Copy each line below in which the string "none" appears.

-=-=-

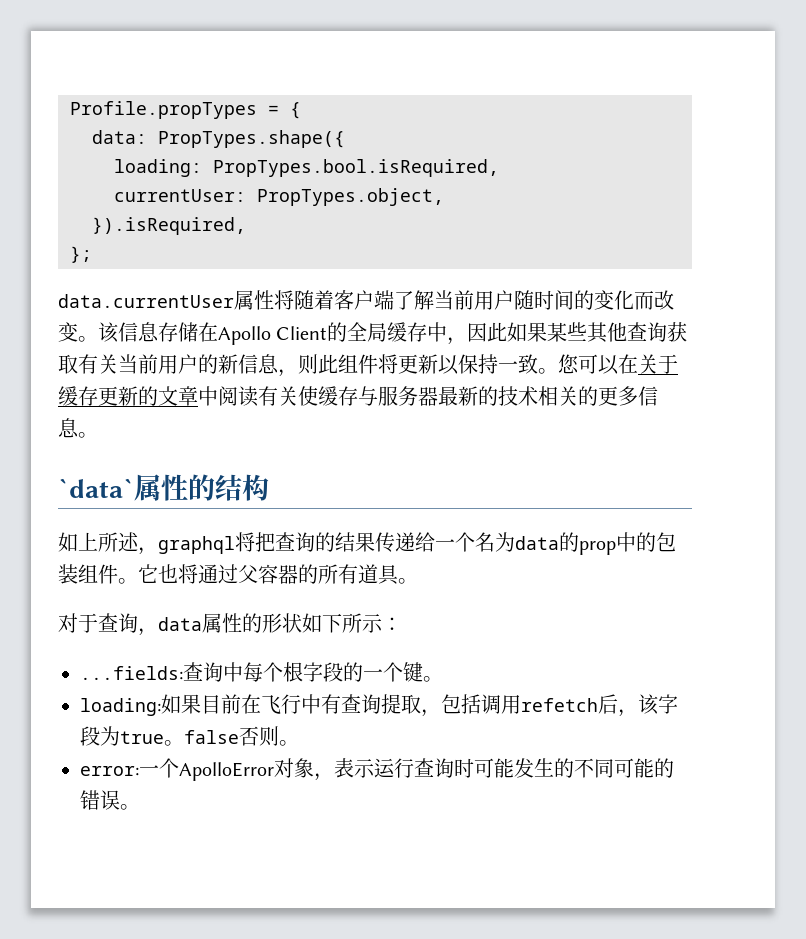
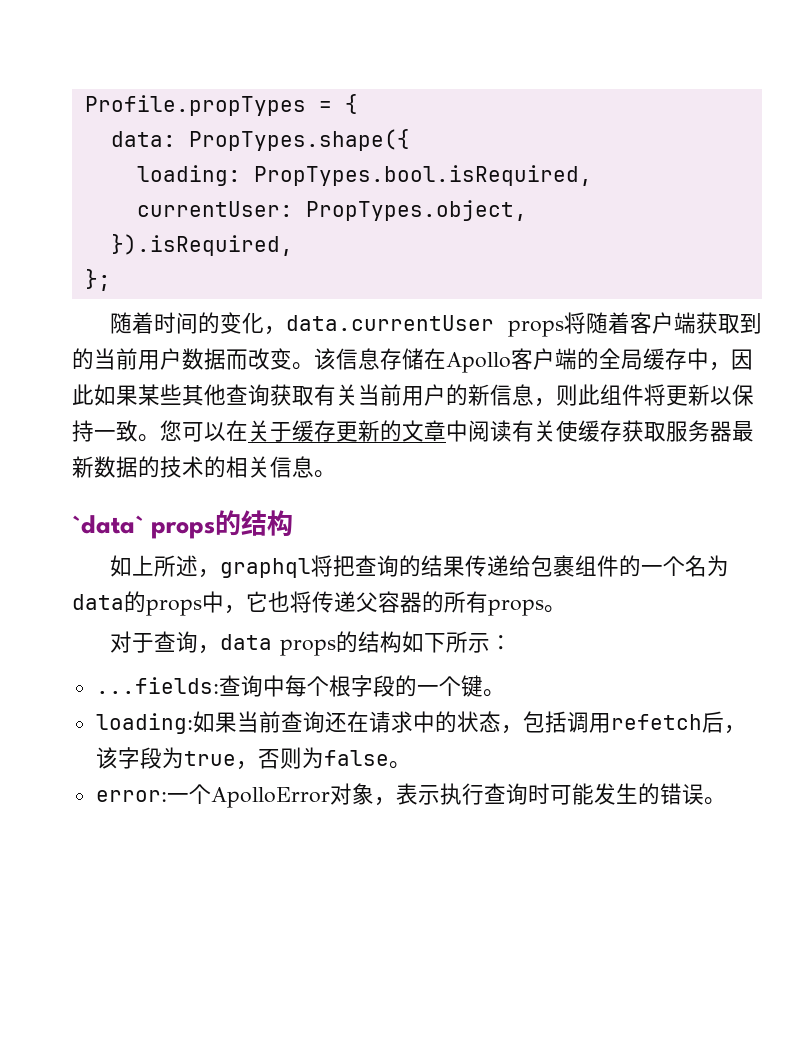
[58,290,634,310] data.currentUser属性将随着客户端了解当前用户随时间的变化 -> [110,312,762,337] [72,348,226,370] 随着时间的变化，data.currentUser props将随着客户端获取到的当前用户数据
[276,326,328,340] Client -> [511,348,577,370] 客户端
[358,386,378,406] 与 -> [622,420,666,442] 获取
[478,386,638,406] 的技术相关的更多 -> [94,456,270,478] 数据的技术的相关
[134,474,188,501] 属性 -> [151,522,216,539] props
(435, 542) none -> [531,555,642,577] 包裹组件的
[579,532,676,555] [58,564,238,584] prop中的包装组件。它也将通过 -> [146,591,356,616] props中，它也将传递
[358,564,399,585] 道具 -> [488,599,544,616] props
[202,613,302,633] 属性的形状 -> [280,631,403,656] props的结构
[201,694,421,714] 目前在飞行中有查询提取 -> [236,711,501,733] 当前查询还在请求中的状态
[164,726,279,746] 。false否则 -> [235,747,389,770] ，否则为false
[374,758,395,778] 运 -> [439,783,462,805] 执
[574,758,674,778] 不同可能的 -> (660, 794) none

-=-=-

YOUR SOLUTION:
(435, 542) none -> [531,555,642,577] 包裹组件的
[574,758,674,778] 不同可能的 -> (660, 794) none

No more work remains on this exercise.